== What the task asks ==
From the listing below, copy only the lines from the line that contains "- = search for" to the line that contains "stuff I learned", counting those two lines as part of the copy.

== Source records ==
○ ○ ○ ○

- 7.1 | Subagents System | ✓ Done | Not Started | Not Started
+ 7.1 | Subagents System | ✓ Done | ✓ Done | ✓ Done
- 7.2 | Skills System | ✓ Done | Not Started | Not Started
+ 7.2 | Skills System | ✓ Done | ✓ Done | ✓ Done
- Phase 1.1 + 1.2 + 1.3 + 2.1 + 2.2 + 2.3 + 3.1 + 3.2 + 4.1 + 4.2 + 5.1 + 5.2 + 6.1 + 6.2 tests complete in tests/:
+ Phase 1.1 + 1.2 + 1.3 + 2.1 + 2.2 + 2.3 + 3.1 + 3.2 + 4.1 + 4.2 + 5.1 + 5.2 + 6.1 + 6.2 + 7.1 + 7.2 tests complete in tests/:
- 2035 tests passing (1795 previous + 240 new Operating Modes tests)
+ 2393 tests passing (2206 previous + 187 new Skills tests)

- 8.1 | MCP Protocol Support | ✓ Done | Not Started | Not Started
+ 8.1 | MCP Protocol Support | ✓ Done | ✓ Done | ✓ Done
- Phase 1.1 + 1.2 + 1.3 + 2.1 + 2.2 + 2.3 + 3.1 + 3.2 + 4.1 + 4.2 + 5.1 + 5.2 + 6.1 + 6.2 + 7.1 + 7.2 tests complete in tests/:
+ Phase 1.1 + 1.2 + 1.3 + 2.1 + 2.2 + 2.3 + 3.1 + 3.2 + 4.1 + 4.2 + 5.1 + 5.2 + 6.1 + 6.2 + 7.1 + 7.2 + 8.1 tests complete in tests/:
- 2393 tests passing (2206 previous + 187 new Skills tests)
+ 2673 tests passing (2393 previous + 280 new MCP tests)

○ ○ ○ ○

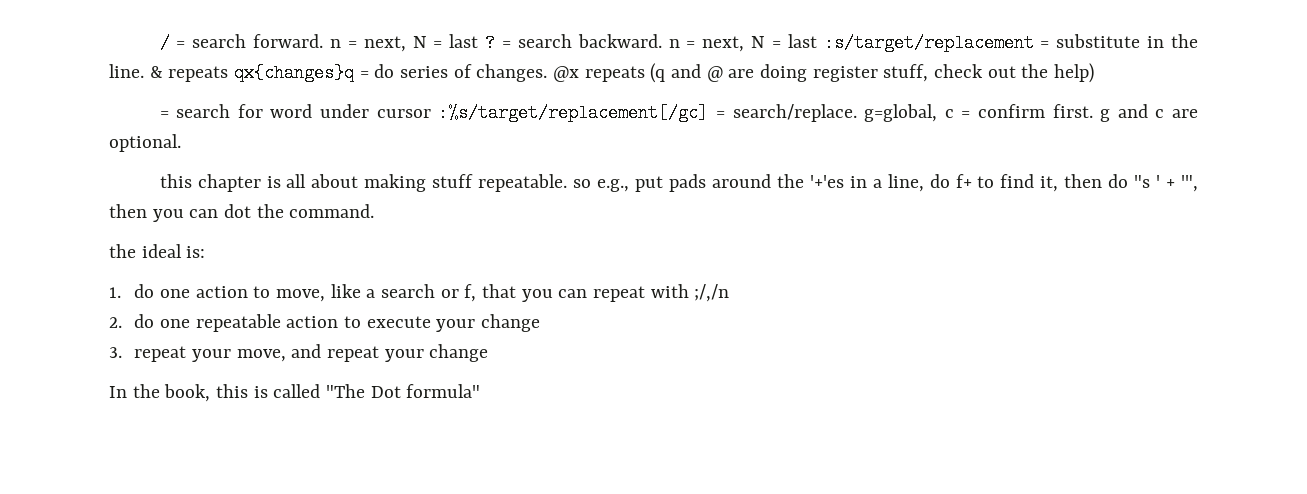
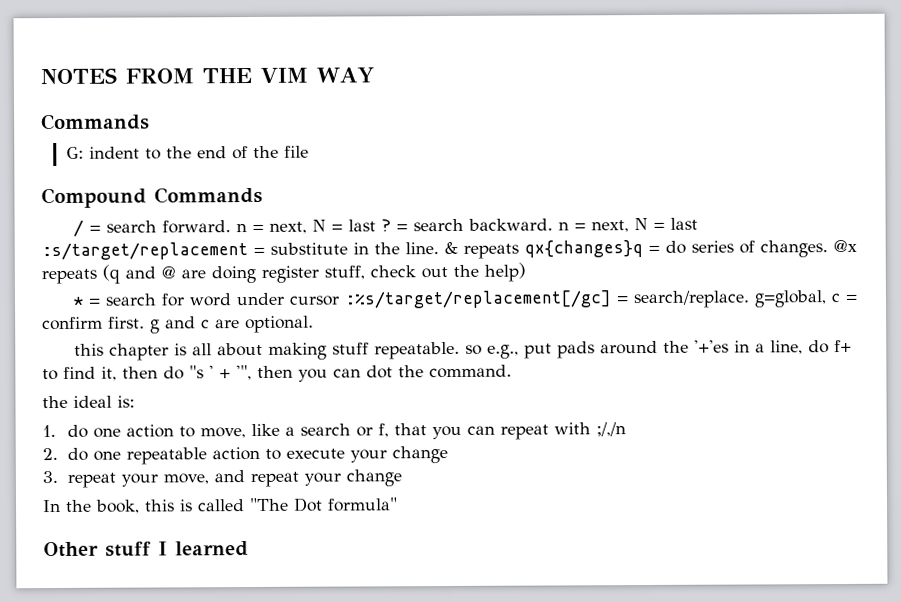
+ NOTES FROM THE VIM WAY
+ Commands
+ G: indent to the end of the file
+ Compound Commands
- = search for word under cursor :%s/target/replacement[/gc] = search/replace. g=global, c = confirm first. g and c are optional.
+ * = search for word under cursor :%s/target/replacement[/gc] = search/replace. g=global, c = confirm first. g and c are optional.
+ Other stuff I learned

○ ○ ○ ○

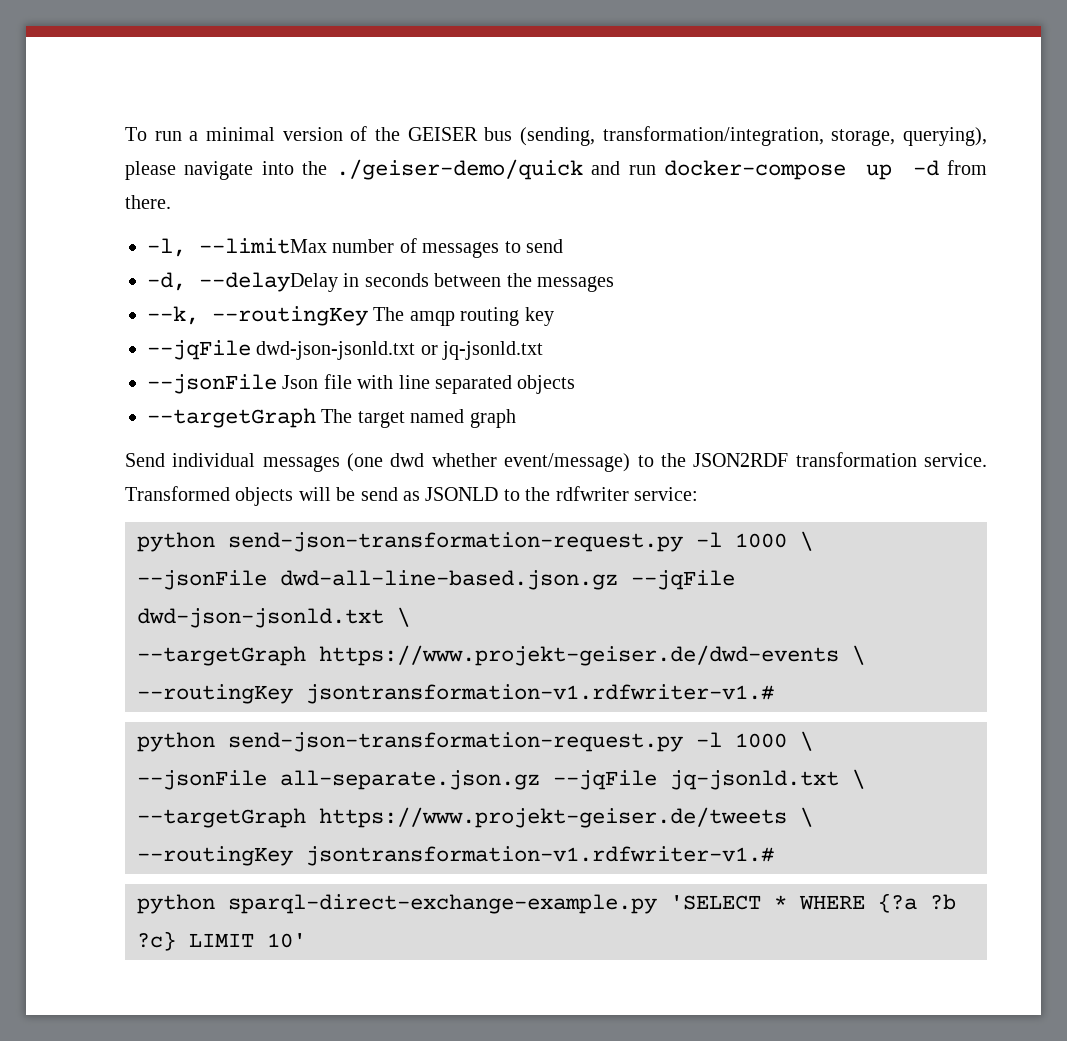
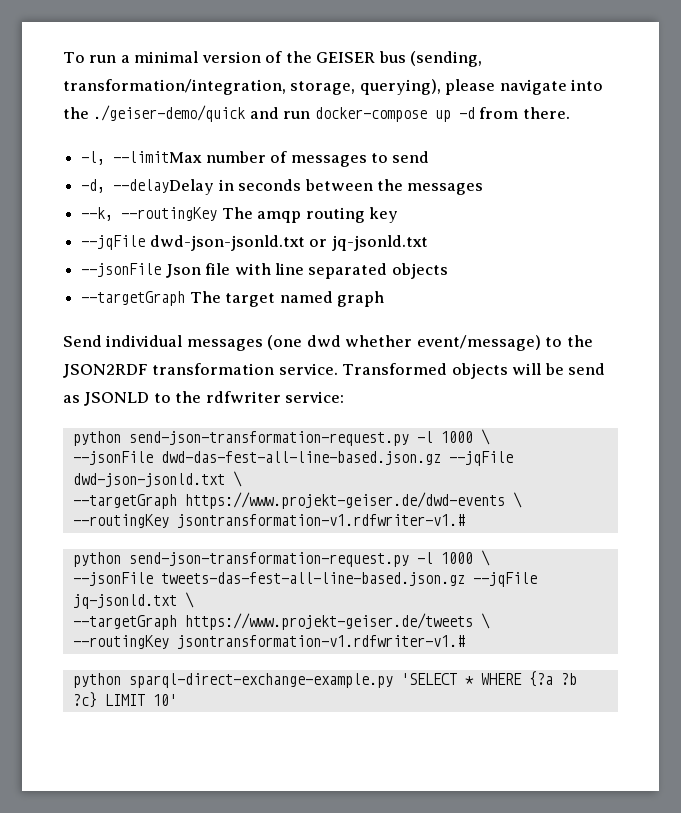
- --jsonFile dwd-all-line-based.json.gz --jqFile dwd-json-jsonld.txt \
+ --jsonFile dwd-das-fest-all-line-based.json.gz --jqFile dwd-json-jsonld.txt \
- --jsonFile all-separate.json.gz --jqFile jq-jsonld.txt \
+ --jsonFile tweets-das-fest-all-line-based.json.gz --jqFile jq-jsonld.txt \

○ ○ ○ ○

== Solved problem ==
- = search for word under cursor :%s/target/replacement[/gc] = search/replace. g=global, c = confirm first. g and c are optional.
+ * = search for word under cursor :%s/target/replacement[/gc] = search/replace. g=global, c = confirm first. g and c are optional.
+ Other stuff I learned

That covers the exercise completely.